También la movieron a hacer algo la fuerza y convicción de esas mujeres que decidieron no bajar la cabeza ni asumirse como víctimas. De ese modo se hizo cómplice de un proyecto que sigue en construcción colectiva.

Italia Méndez, Suhelen Cuevas, Cristina Valls, Norma Jiménez, Claudia Hernández, Yolanda Muñoz, Pati Torres, Mariana Selvas, Edith Rosales y Ana María Velasco son mujeres muy distintas. Sus edades oscilan entre los 24 y los 65 años. Sus nacionalidades, regiones, ocupaciones, voces y sueños –se refiere en la página web miradasostenida.net– son disímbolos.

Algunas eran activistas, otras no se conocen entre sí. Curiosamente ninguna es de Atenco y solo algunas son de Texcoco.
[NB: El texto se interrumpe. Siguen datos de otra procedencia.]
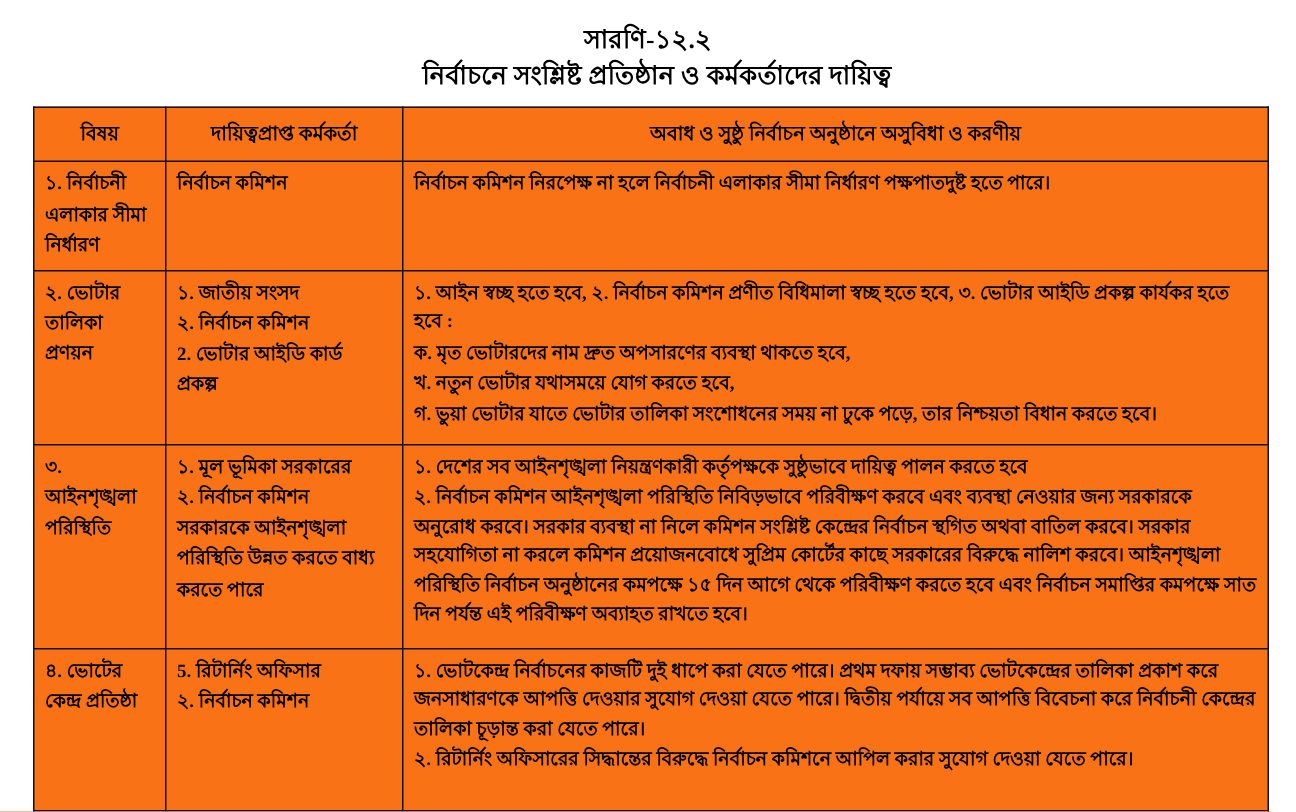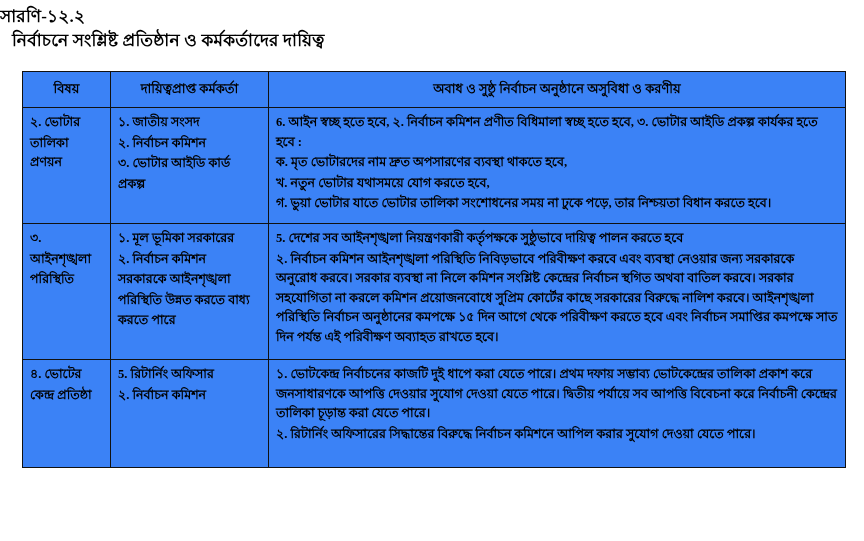--- a/index.html
+++ b/index.html
@@ -7,22 +7,22 @@
     width:864px;height:541px;
     background:#ffffff;
     font-family:"Liberation Serif","DejaVu Serif",serif;
     color:#000000;
     overflow:hidden;
   }
   .page{position:relative;width:864px;height:541px;box-sizing:border-box;}
 
   .title-block{
     width:864px;
-    text-align:left;
-    padding-top:6px;
+    text-align:center;
+    padding-top:16px;
   }
   .title-main{
     font-size:17px;
     font-weight:bold;
     line-height:1.35;
     letter-spacing:0.2px;
   }
   .title-sub{
     font-size:17px;
     font-weight:bold;
@@ -34,21 +34,21 @@
   .table-wrap{
     position:absolute;
     left:22px;
     top:71px;
     width:823px;
   }
   table.grid{
     border-collapse:collapse;
     width:823px;
     table-layout:fixed;
-    background:#3b82f6;
+    background:#f97316;
   }
   table.grid td, table.grid th{
     border:1.6px solid #111111;
     vertical-align:top;
     padding:5px 7px 6px 7px;
     font-weight:bold;
     font-size:12.6px;
     line-height:1.55;
     text-align:left;
   }
@@ -91,55 +91,68 @@
       </colgroup>
       <thead>
         <tr>
           <th>বিষয়</th>
           <th>দায়িত্বপ্রাপ্ত কর্মকর্তা</th>
           <th>অবাধ ও সুষ্ঠু নির্বাচন অনুষ্ঠানে অসুবিধা ও করণীয়</th>
         </tr>
       </thead>
       <tbody>
 
+        <tr class="r1">
+          <td>
+            <span class="cell-line">১. নির্বাচনী</span>
+            <span class="cell-line">এলাকার সীমা</span>
+            <span class="cell-line">নির্ধারণ</span>
+          </td>
+          <td>
+            <span class="cell-line">নির্বাচন কমিশন</span>
+          </td>
+          <td>
+            <span class="cell-line">নির্বাচন কমিশন নিরপেক্ষ না হলে নির্বাচনী এলাকার সীমা নির্ধারণ পক্ষপাতদুষ্ট হতে পারে।</span>
+          </td>
+        </tr>
 
         <tr class="r2">
           <td>
             <span class="cell-line">২. ভোটার</span>
             <span class="cell-line">তালিকা প্রণয়ন</span>
           </td>
           <td>
             <span class="cell-line">১. জাতীয় সংসদ</span>
             <span class="cell-line">২. নির্বাচন কমিশন</span>
-            <span class="cell-line">৩. ভোটার আইডি কার্ড</span>
+            <span class="cell-line">2. ভোটার আইডি কার্ড</span>
             <span class="cell-line">প্রকল্প</span>
           </td>
           <td>
-            <span class="cell-line">6. আইন স্বচ্ছ হতে হবে, ২. নির্বাচন কমিশন প্রণীত বিধিমালা স্বচ্ছ হতে হবে, ৩. ভোটার আইডি প্রকল্প কার্যকর হতে হবে :</span>
+            <span class="cell-line">১. আইন স্বচ্ছ হতে হবে, ২. নির্বাচন কমিশন প্রণীত বিধিমালা স্বচ্ছ হতে হবে, ৩. ভোটার আইডি প্রকল্প কার্যকর হতে হবে :</span>
             <span class="cell-line">ক. মৃত ভোটারদের নাম দ্রুত অপসারণের ব্যবস্থা থাকতে হবে,</span>
             <span class="cell-line">খ. নতুন ভোটার যথাসময়ে যোগ করতে হবে,</span>
             <span class="cell-line">গ. ভুয়া ভোটার যাতে ভোটার তালিকা সংশোধনের সময় না ঢুকে পড়ে, তার নিশ্চয়তা বিধান করতে হবে।</span>
           </td>
         </tr>
 
         <tr class="r3">
           <td>
             <span class="cell-line">৩.</span>
             <span class="cell-line">আইনশৃঙ্খলা</span>
             <span class="cell-line">পরিস্থিতি</span>
           </td>
           <td>
             <span class="cell-line">১. মূল ভূমিকা সরকারের</span>
             <span class="cell-line">২. নির্বাচন কমিশন</span>
             <span class="cell-line">সরকারকে আইনশৃঙ্খলা</span>
             <span class="cell-line">পরিস্থিতি উন্নত করতে বাধ্য</span>
             <span class="cell-line">করতে পারে</span>
           </td>
           <td>
-            <span class="cell-line">5. দেশের সব আইনশৃঙ্খলা নিয়ন্ত্রণকারী কর্তৃপক্ষকে সুষ্ঠুভাবে দায়িত্ব পালন করতে হবে</span>
+            <span class="cell-line">১. দেশের সব আইনশৃঙ্খলা নিয়ন্ত্রণকারী কর্তৃপক্ষকে সুষ্ঠুভাবে দায়িত্ব পালন করতে হবে</span>
             <span class="cell-line">২. নির্বাচন কমিশন আইনশৃঙ্খলা পরিস্থিতি নিবিড়ভাবে পরিবীক্ষণ করবে এবং ব্যবস্থা নেওয়ার জন্য সরকারকে অনুরোধ করবে। সরকার ব্যবস্থা না নিলে কমিশন সংশ্লিষ্ট কেন্দ্রের নির্বাচন স্থগিত অথবা বাতিল করবে। সরকার সহযোগিতা না করলে কমিশন প্রয়োজনবোধে সুপ্রিম কোর্টের কাছে সরকারের বিরুদ্ধে নালিশ করবে। আইনশৃঙ্খলা পরিস্থিতি নির্বাচন অনুষ্ঠানের কমপক্ষে ১৫ দিন আগে থেকে পরিবীক্ষণ করতে হবে এবং নির্বাচন সমাপ্তির কমপক্ষে সাত দিন পর্যন্ত এই পরিবীক্ষণ অব্যাহত রাখতে হবে।</span>
           </td>
         </tr>
 
         <tr class="r4">
           <td>
             <span class="cell-line">৪. ভোটের</span>
             <span class="cell-line">কেন্দ্র প্রতিষ্ঠা</span>
           </td>
           <td>

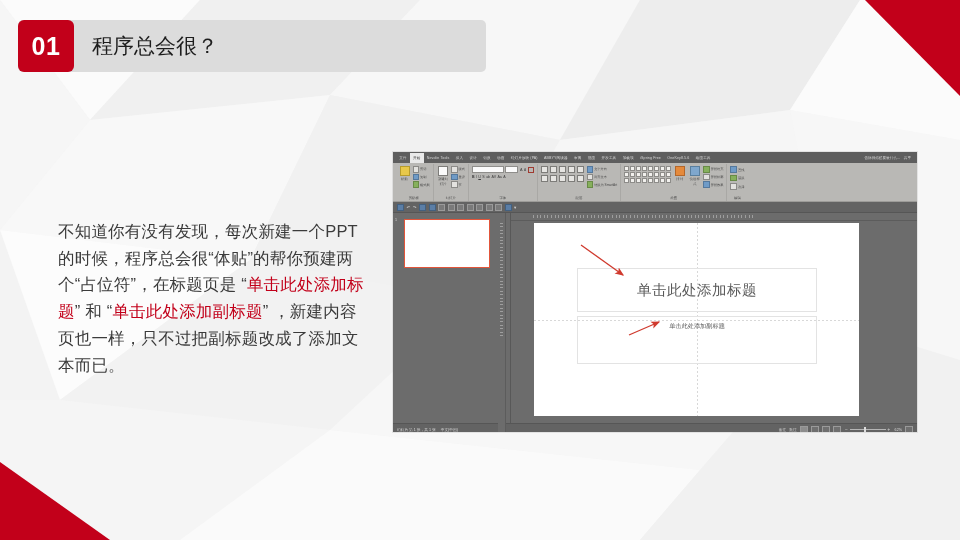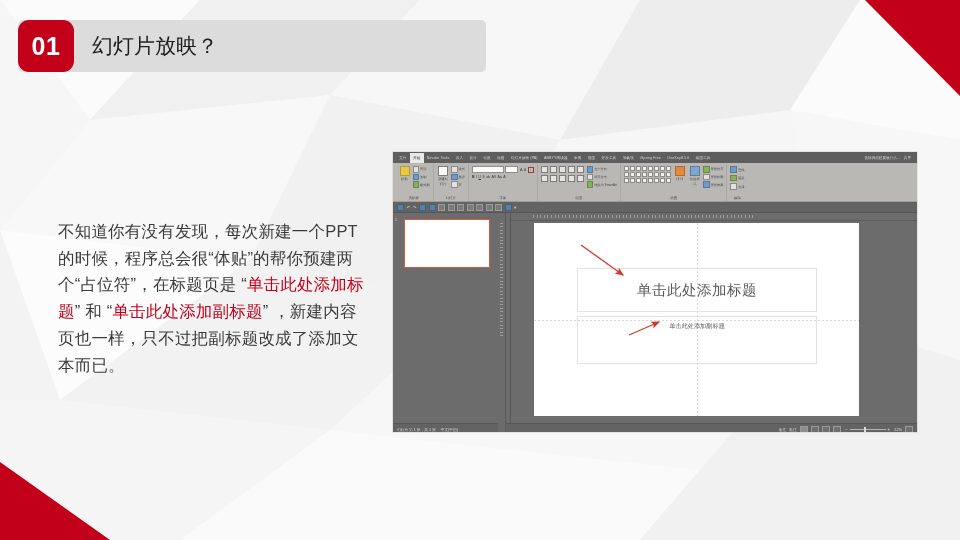--- a/index.html
+++ b/index.html
@@ -12,21 +12,21 @@
   
   #bg{position:absolute;inset:0;z-index:0;}
 
   
   #header-bar{
     position:absolute;left:18px;top:20px;width:468px;height:52px;
     background:#dcdcdc;border-radius:5px;z-index:2;
   }
   #num-badge{
     position:absolute;left:18px;top:20px;width:56px;height:52px;
-    background:#c2001a;border-radius:11px;z-index:3;
+    background:#c2001a;border-radius:6px;z-index:3;
     display:flex;align-items:center;justify-content:center;
   }
   #num-badge .num{
     color:#fff;font-size:25px;font-weight:bold;letter-spacing:.5px;
     font-family:"Liberation Sans",sans-serif;
   }
   #header-title{
     position:absolute;left:92px;top:20px;height:52px;z-index:3;
     display:flex;align-items:center;
     font-size:21px;color:#1d1d1d;
@@ -183,21 +183,21 @@
   <polygon points="790,110 860,0 960,0 960,140" fill="#fbfbfb"></polygon>
   <polygon points="0,500 0,540 60,540" fill="#fcfcfc"></polygon>
   <polygon points="0,462 0,540 110,540" fill="#c2001a"></polygon>
   <polygon points="865,0 960,0 960,96" fill="#c2001a"></polygon>
 </svg>
 
 <div id="header-bar"></div>
 <div id="num-badge">
   <span class="num">01</span>
 </div>
-<div id="header-title">幻灯片放映？</div>
+<div id="header-title">程序总会很？</div>
 
 <div id="body-text"><span>不知道你有没有发现，每次新建一个PPT的时候，程序总会很“体贴”的帮你预建两个“占位符”，在标题页是 “</span><span class="hl">单击此处添加标题</span><span>” 和 “</span><span class="hl">单击此处添加副标题</span><span>” ，新建内容页也一样，只不过把副标题改成了添加文本而已。</span></div>
 
 <div id="ppt">
 
   <div class="ribbon-tabs">
 
     <div class="tab">文件</div>
       <div class="tab active">开始</div>
       <div class="tab">Nevolin Tools</div>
Algunas de ellas formaron parte de la manifestación pacífica tras la que sobrevino la violenta represión en mayo de 2006. 

Lo que sí tienen en común es que buscan se haga justicia por medio de un proceso jurídico y también mediante la exigencia de la no repetición. Promueven la reconstrucción de una justicia alternativa que siga rompiendo el silencio.

Las fotos capturadas por Liliana Zaragoza tienen locaciones muy diversas. Van de lugares donde las mujeres de Atenco estuvieron presas, donde trabajaban o fueron resguardadas antes de ser torturadas. Ellas decidieron la forma como les gustó mirar su mirada tras esos sucesos que les cambiaron la vida.

“Yo nunca les preguntaba cómo fue la tortura, qué se cometió contra ti sino, a partir de ese momento quién has decidido seguir siendo, qué significa para ti libertad, cuál es la resistencia por la cual no bajas la mirada”. 

En opinión de la fotoperiodista la memoria es algo intervenible: “la historia puede tener muchas versiones pero la memoria es la forma en la que hacemos la reconstrucción de lo sucedido. No es una cosa estática, algo que ya fue y que no se va a volver a mover”.